Gish was born in Springfield, Ohio, the first child of Mary Robinson McConnell (1876–1948), an actress, and James Leigh Gish (1873–1912). Lillian had a younger sister, Dorothy, who also became a popular movie star.

Her mother was Episcopalian and her father was of German Lutheran descent. The first several generations of Gishes were Dunkard ministers. Gish's father was an alcoholic and left the family; her mother took up acting to support them. The family moved to East St. Louis, Illinois, where they lived for several years with Lillian's aunt and uncle, Henry and Rose McConnell. Their mother opened the Majestic Candy Kitchen, and the girls helped sell popcorn and candy to patrons of the old Majestic Theater, located next door. The girls attended St. Henry's School, where they acted in school plays.
In 1910, the girls were living with their aunt Emily in Massillon, Ohio, when they were notified that their father, James, was gravely ill in Oklahoma. The seventeen-year-old Lillian traveled to Shawnee, Oklahoma, where James's brother Alfred Grant Gish and his wife, Maude, lived. Her father, who by then was institutionalized in the Oklahoma Hospital for the Insane in Norman, was able to travel the 35 miles to Shawnee and the two got reacquainted. She stayed with her aunt and uncle, and attended Shawnee High School there. Her father died in Norman, Oklahoma, in 1912, but she had returned to Ohio a few months before this.

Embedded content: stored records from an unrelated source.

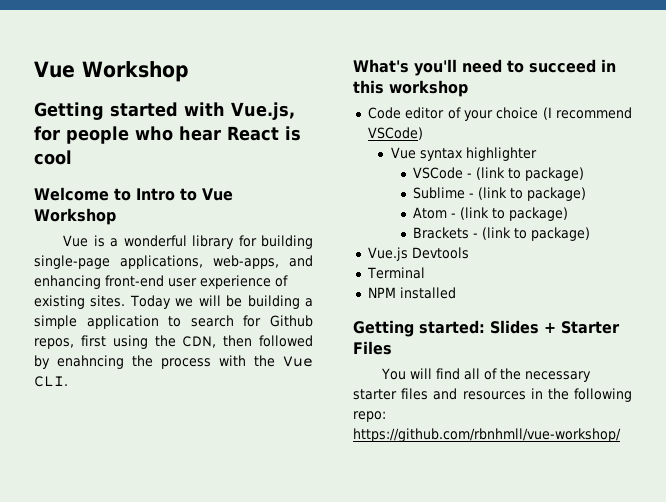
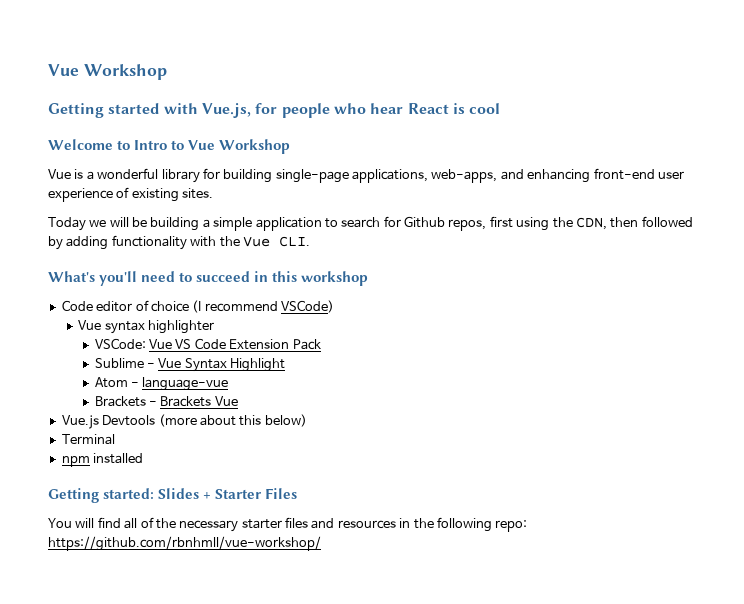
(126, 301) none -> (214, 193) //
[57,355,211,369] enahncing the process -> [66,235,187,250] adding functionality
[463,110,493,121] your -> (149, 305) none
[413,167,585,181] VSCode - (link to package) -> [94,338,321,350] VSCode: Vue VS Code Extension Pack
[478,187,587,201] (link to package) -> [158,358,286,372] Vue Syntax Highlight
[460,207,569,221] (link to package) -> [142,377,229,391] language-vue
[482,227,591,241] (link to package) -> [160,396,238,407] Brackets Vue
(469, 253) none -> [158,414,307,427] (more about this below)
[367,287,396,298] NPM -> [61,456,90,467] npm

When the theater next to the candy store burned down, the family moved to New York, where the girls became good friends with a next-door neighbor, Gladys Smith. Gladys was a child actress who did some work for director D. W. Griffith, and later took the stage name Mary Pickford.[9] When Lillian and Dorothy were old enough they joined the theatre, often traveling separately in different productions. They also took modeling jobs, with Lillian posing for artist Victor Maurel in exchange for voice lessons.

In 1912, their friend Mary Pickford introduced the sisters to Griffith and helped get them contracts with Biograph Studios. Lillian Gish soon became one of America's best-loved actresses; she was 19 years old at the time, but told casting directors she was 16.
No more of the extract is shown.